Write every entry out again with no changes, and leave the images behind.

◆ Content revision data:
────────────────────
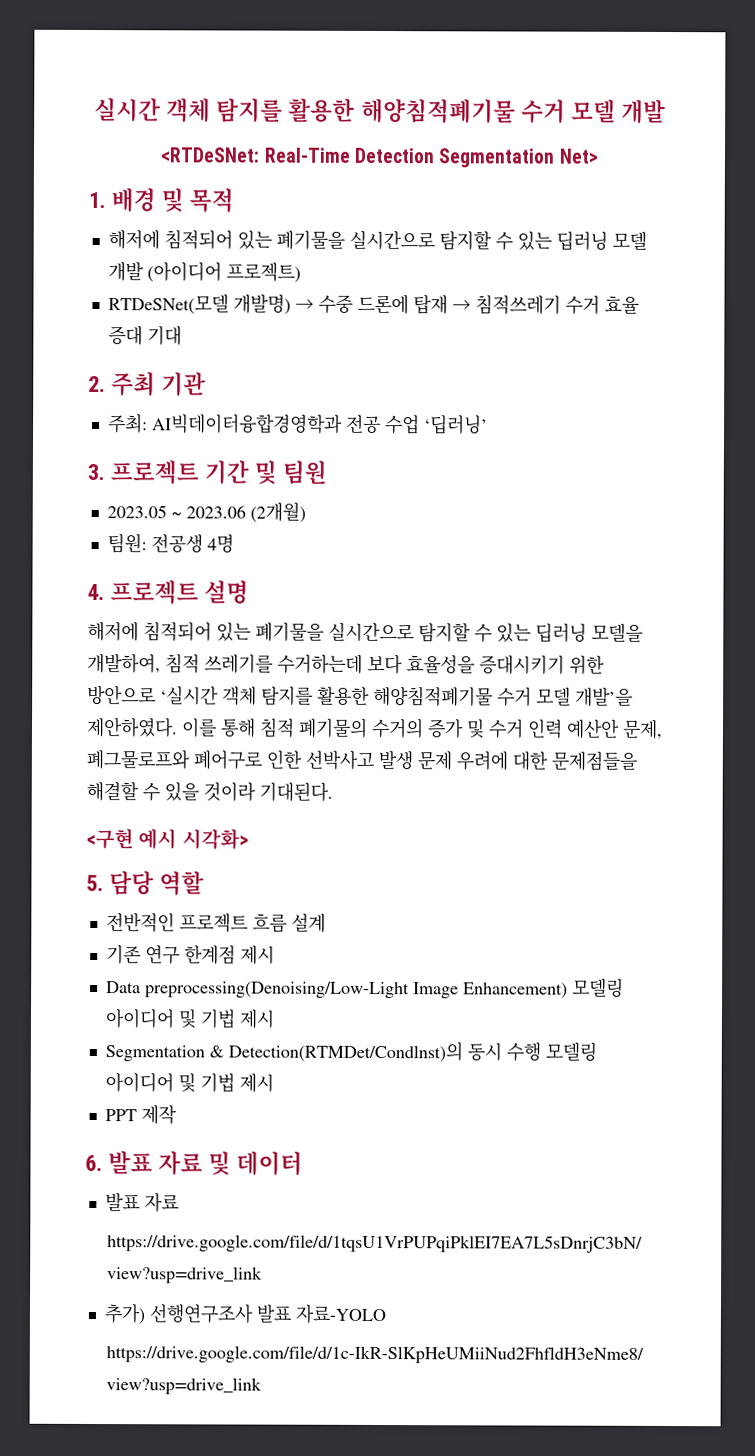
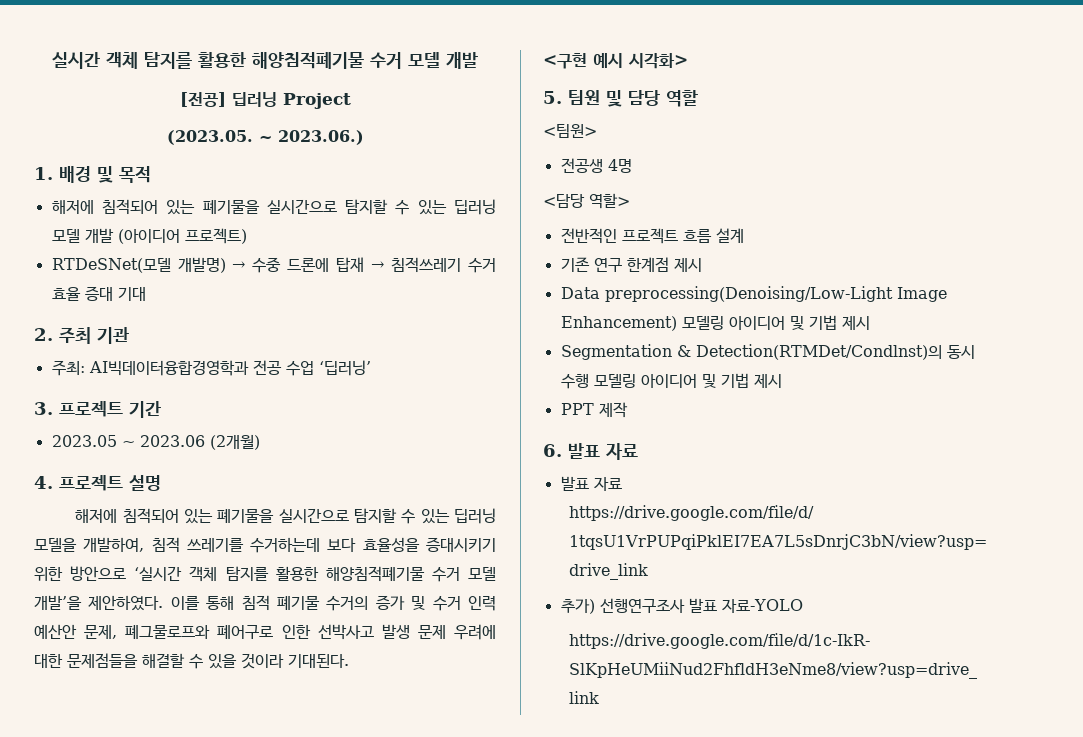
- <RTDeSNet: Real-Time Detection Segmentation Net>
+ [전공] 딥러닝 Project
+ (2023.05. ~ 2023.06.)
- 3. 프로젝트 기간 및 팀원
+ 3. 프로젝트 기간
- 팀원: 전공생 4명
- 이를 통해 침적 폐기물의 수거의 증가 및 수거 인력 예산안 문제, 폐그물로프와 폐어구로 인한 선박사고 발생 문제 우려에 대한 문제점들을 해결할 수 있을 것이라 기대된다.
+ 이를 통해 침적 폐기물 수거의 증가 및 수거 인력 예산안 문제, 폐그물로프와 폐어구로 인한 선박사고 발생 문제 우려에 대한 문제점들을 해결할 수 있을 것이라 기대된다.
- 5. 담당 역할
+ 5. 팀원 및 담당 역할
+ <팀원>
+ 전공생 4명
+ <담당 역할>
- 6. 발표 자료 및 데이터
+ 6. 발표 자료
────────────────────
◆ Solved exercise:
- <RTDeSNet: Real-Time Detection Segmentation Net>
+ [전공] 딥러닝 Project
+ (2023.05. ~ 2023.06.)
- 3. 프로젝트 기간 및 팀원
+ 3. 프로젝트 기간
- 팀원: 전공생 4명
- 이를 통해 침적 폐기물의 수거의 증가 및 수거 인력 예산안 문제, 폐그물로프와 폐어구로 인한 선박사고 발생 문제 우려에 대한 문제점들을 해결할 수 있을 것이라 기대된다.
+ 이를 통해 침적 폐기물 수거의 증가 및 수거 인력 예산안 문제, 폐그물로프와 폐어구로 인한 선박사고 발생 문제 우려에 대한 문제점들을 해결할 수 있을 것이라 기대된다.
- 5. 담당 역할
+ 5. 팀원 및 담당 역할
+ <팀원>
+ 전공생 4명
+ <담당 역할>
- 6. 발표 자료 및 데이터
+ 6. 발표 자료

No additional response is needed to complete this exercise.